**Action item:**
Note the line where "Pro-one Perf.mfg. Mirror, Micro" appears in the data below; write it out exactly, along with every line that comes after it to the end.

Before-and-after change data
[Start of Attachment]

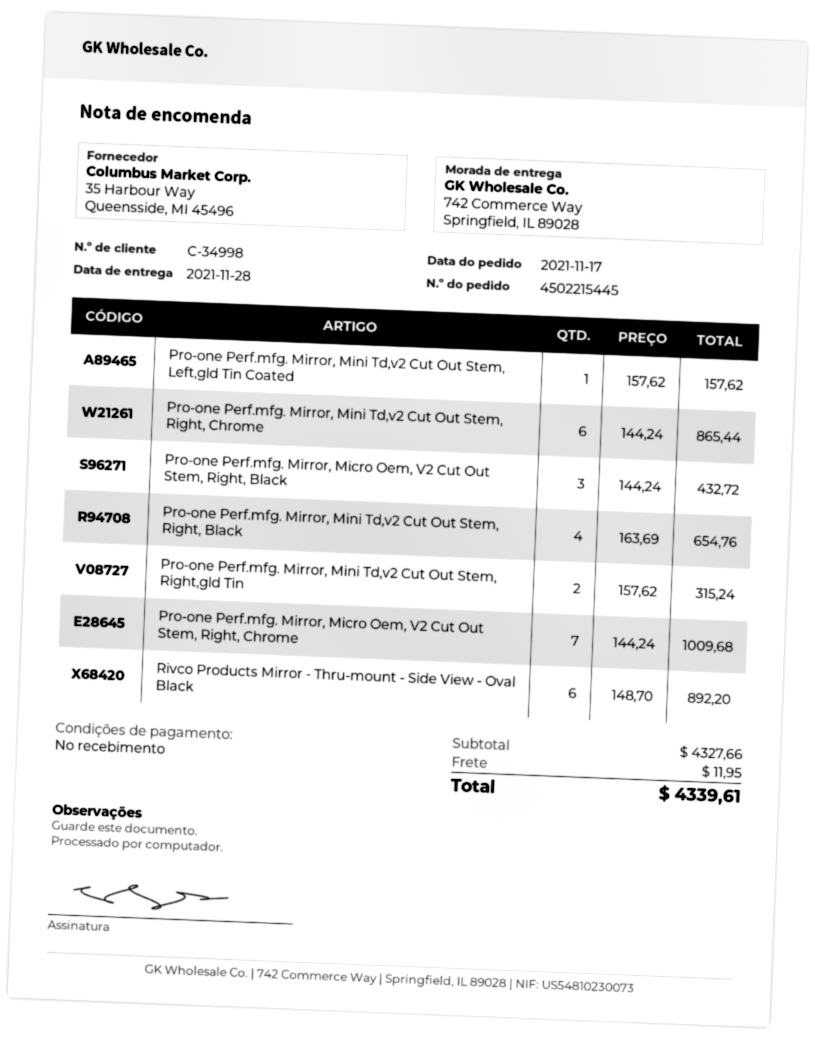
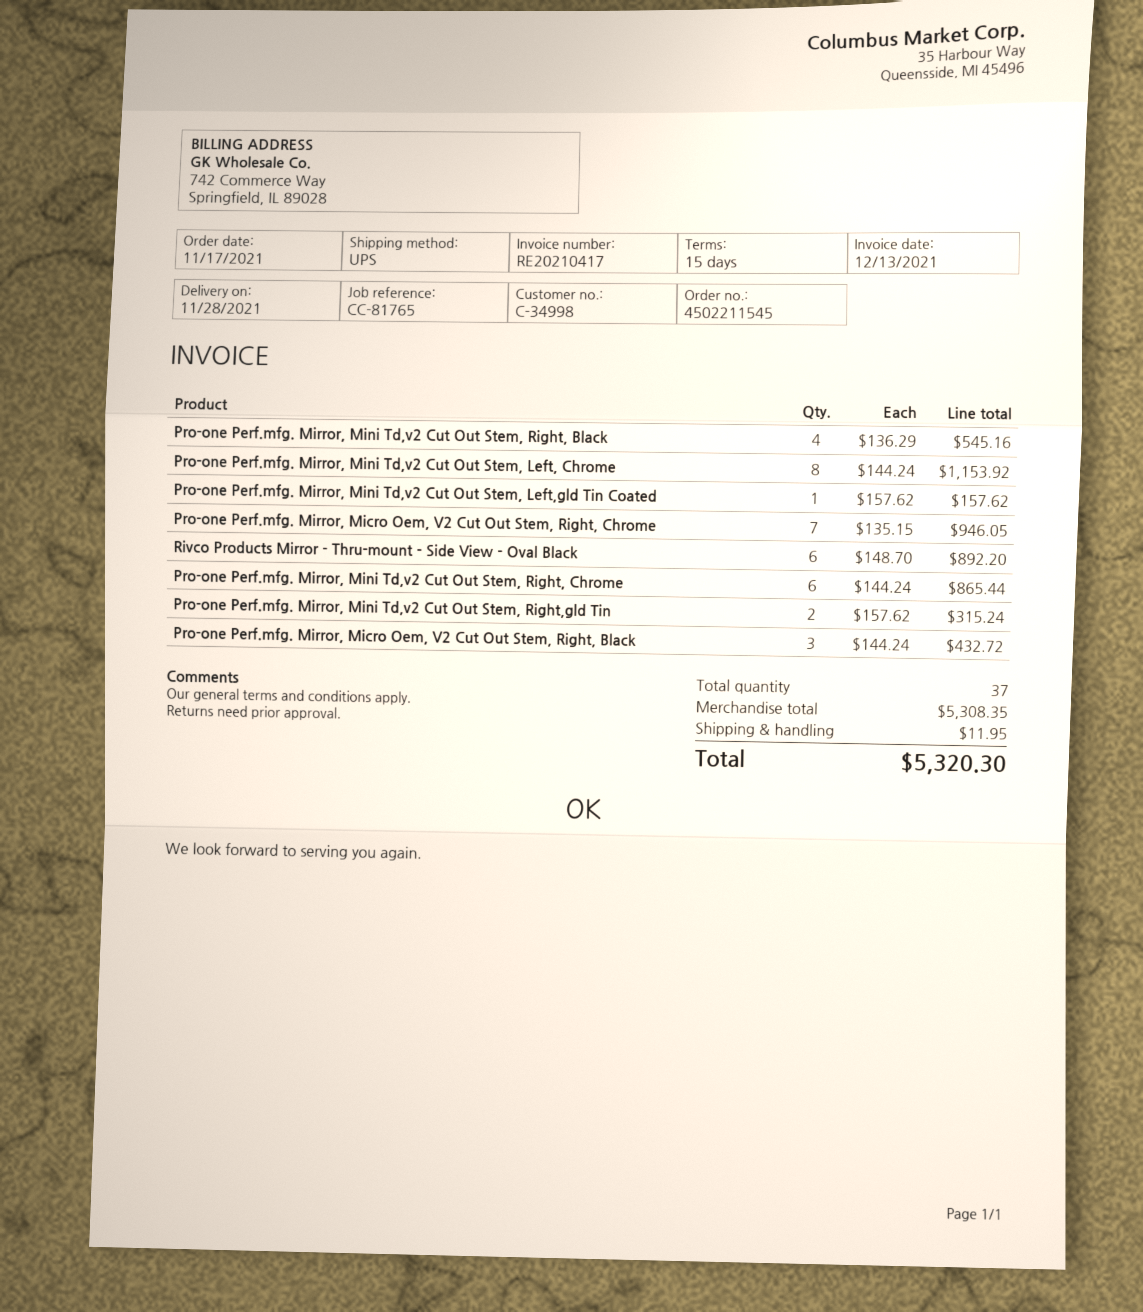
order number: 4502215445 -> 4502211545
payment terms: on receipt -> 15 days
Pro-one Perf.mfg. Mirror, Mini Td,v2 Cut Out Stem, Right, Black: 4 x 163.69 = 654.76 -> 4 x 136.29 = 545.16
Pro-one Perf.mfg. Mirror, Micro Oem, V2 Cut Out Stem, Right, Chrome: 7 x 144.24 = 1009.68 -> 7 x 135.15 = 946.05
Pro-one Perf.mfg. Mirror, Mini Td,v2 Cut Out Stem, Left, Chrome: none -> 8 x 144.24 = 1153.92
subtotal: 4327.66 -> 5308.35
total: 4339.61 -> 5320.30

[End of Attachment]

**Output below:**
Pro-one Perf.mfg. Mirror, Micro Oem, V2 Cut Out Stem, Right, Chrome: 7 x 144.24 = 1009.68 -> 7 x 135.15 = 946.05
Pro-one Perf.mfg. Mirror, Mini Td,v2 Cut Out Stem, Left, Chrome: none -> 8 x 144.24 = 1153.92
subtotal: 4327.66 -> 5308.35
total: 4339.61 -> 5320.30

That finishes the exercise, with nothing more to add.